Benchmark ACA exchange premiums will rise by double digits in 2017

Photo credit: Getty/designer491

Average premiums for the benchmark silver plan on the Affordable Care Act exchanges will rise by double digits in 2017, the Obama administration said Monday.

For the second-lowest-cost silver plan on the exchanges, the benchmark plan used to calculate tax credits, premiums will increase by an average of 25 percent for 39 states using the federal marketplace, according to a report from the Department of Health and Human Services Office of the Assistant Secretary for Planning and Evaluation. Factoring in four additional states from which data is available, the report estimates that the increase in the average second-lowest cost silver plan will be 22 percent next year. The median 2017 premium increase is 16 percent, the report adds.

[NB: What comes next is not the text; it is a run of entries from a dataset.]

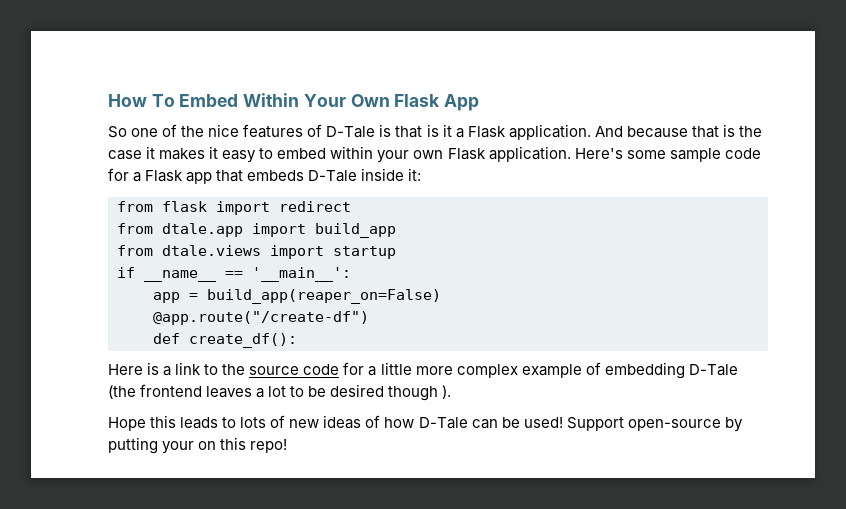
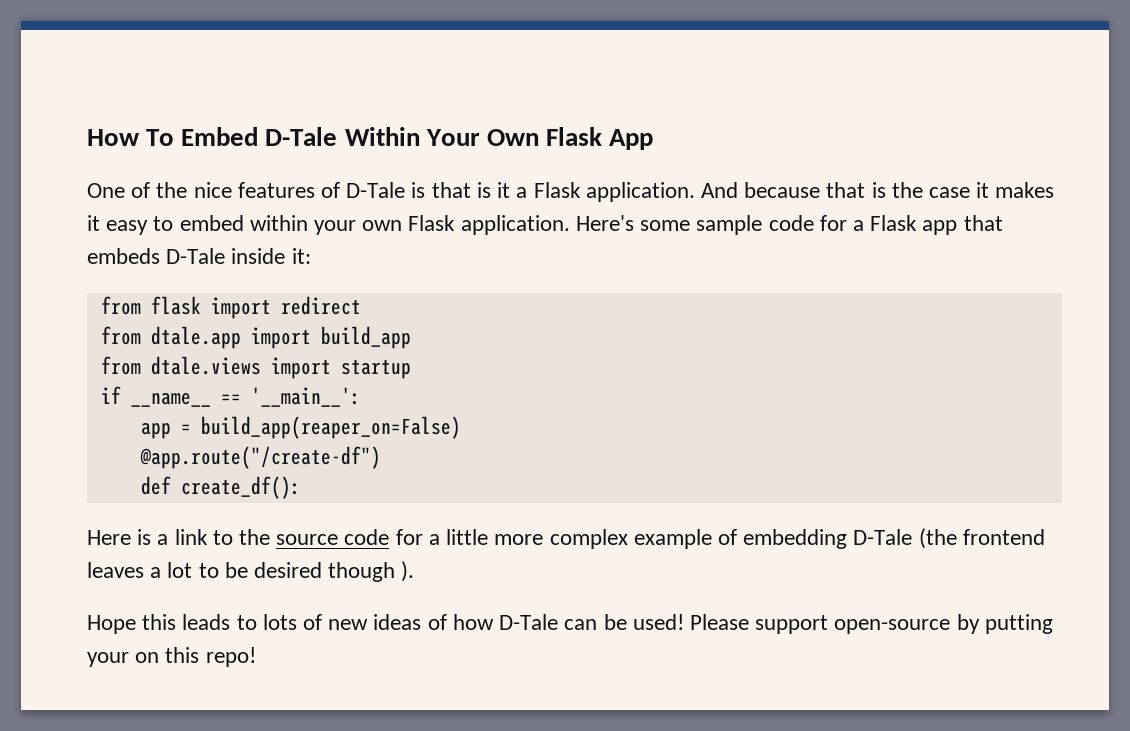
- How To Embed Within Your Own Flask App
+ How To Embed D-Tale Within Your Own Flask App
- So one of the nice features of D-Tale is that is it a Flask application.
+ One of the nice features of D-Tale is that is it a Flask application.
- Support open-source by putting your on this repo!
+ Please support open-source by putting your on this repo!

By comparison, benchmark silver plan premiums rose an average of 7.5 percent for 2016.

Even with these increases, the report notes, 72 percent of current marketplace enrollees can find a plan for $75 or less per month in 2017, after applicable tax credits are applied, and 77 percent can find a plan for $100 or less.

Tax credits will also rise along with premiums. For example, the report says that a 27-year-old with an income of $25,000 a year will see a 62 percent increase in his or her tax credit compared to last year, making the cost of a benchmark silver plan about the same between 2016 and 2017 for that person.

An HHS report previously noted that many consumers who buy off-exchange plans may actually be eligible for subsidies if they bought coverage on the exchanges. More customers will be eligible for subsidies this year, as well; the report says 22 percent of customers who didn’t receive tax credits in 2016 may be eligible this year.

In terms of insurer participation on the exchanges--a point of concern as some payers have exited markets--the report says that 79 percent of consumers returning to the marketplace will be able to choose from two or more issuers for 2017 coverage. On average, consumers will be able to choose from 30 plans.

Still, insurer participation in the marketplaces appears to have lessened, according to a new report from the Kaiser Family Foundation that analyzes HHS data. It found that for 2017, the average number of insurers participating in the marketplace will be 3.9 in states that use from 5.4 companies per state in 2016, 5.9 in 2015 and 4.5 in 2014.

Looking at each major city in the states for which there is available data, the KFF report also shows wide variation in estimated premiums. The second-lowest silver premium for a 40-year-old non-smoker in 2017 range from $227 in Providence, Rhode Island, to $904 in Anchorage, Alaska, before tax credits are applied. But comparison, pre-tax credit premiums ranged from $186 to $719 last year.

But tax credits make a big difference; a 40-year-old adult making $30,000 per year would pay about $208 per month for the second-lowest-silver plan last year, and if he or she is willing to switch to whatever the new second lowest-cost silver plan is in 2017, the person’s premium would be nearly the same--$207.

"Consumers will be faced this year with not only big premium increases but also with a declining number of insurers participating, and that will lead to a tumultuous open enrollment period," KFF senior vice president Larry Levitt told the Associated Press.

The HHS report, though, takes a rosier view. “As the health insurance marketplace matures, new and returning customers to the marketplace will continue to be able to choose affordable, quality health insurance in 2017,” it says.